→ Required action:
Of the entries below, return only those lines from the line with "moved [55,252,811,432] ->" to the line with "[103,424,157,464] 696 ->", exactly, both included.

::::

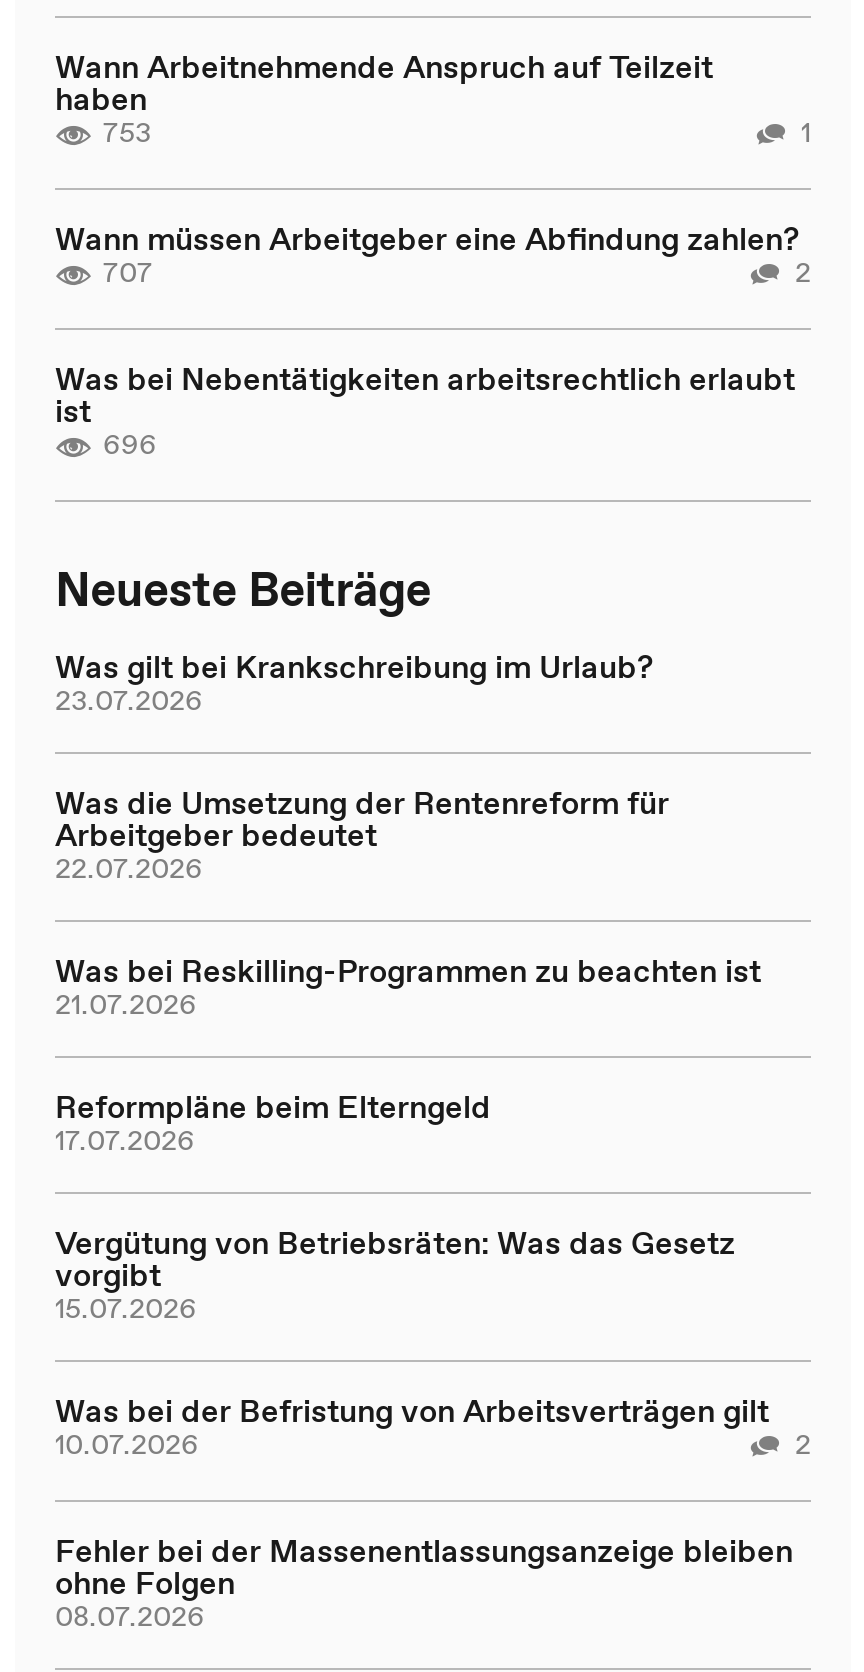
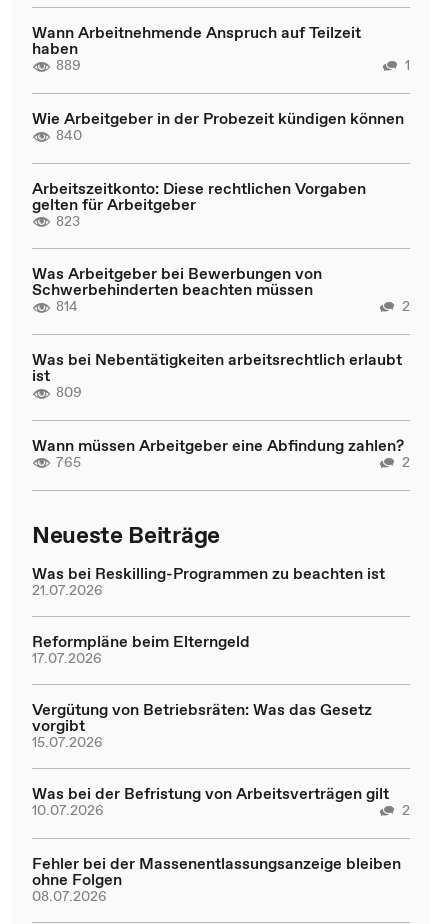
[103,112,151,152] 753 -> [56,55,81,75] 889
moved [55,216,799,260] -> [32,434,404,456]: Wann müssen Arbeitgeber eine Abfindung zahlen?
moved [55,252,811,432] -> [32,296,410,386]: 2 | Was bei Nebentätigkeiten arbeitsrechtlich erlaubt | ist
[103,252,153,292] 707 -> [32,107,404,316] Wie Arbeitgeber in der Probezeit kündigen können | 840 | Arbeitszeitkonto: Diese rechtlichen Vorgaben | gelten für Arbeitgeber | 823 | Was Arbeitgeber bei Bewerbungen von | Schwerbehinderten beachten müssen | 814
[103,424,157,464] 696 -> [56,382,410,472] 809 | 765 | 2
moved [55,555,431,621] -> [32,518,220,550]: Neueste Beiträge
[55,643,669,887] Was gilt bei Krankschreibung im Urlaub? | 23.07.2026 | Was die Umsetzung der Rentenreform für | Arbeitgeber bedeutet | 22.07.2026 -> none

::::

→ Answer section:
moved [55,252,811,432] -> [32,296,410,386]: 2 | Was bei Nebentätigkeiten arbeitsrechtlich erlaubt | ist
[103,252,153,292] 707 -> [32,107,404,316] Wie Arbeitgeber in der Probezeit kündigen können | 840 | Arbeitszeitkonto: Diese rechtlichen Vorgaben | gelten für Arbeitgeber | 823 | Was Arbeitgeber bei Bewerbungen von | Schwerbehinderten beachten müssen | 814
[103,424,157,464] 696 -> [56,382,410,472] 809 | 765 | 2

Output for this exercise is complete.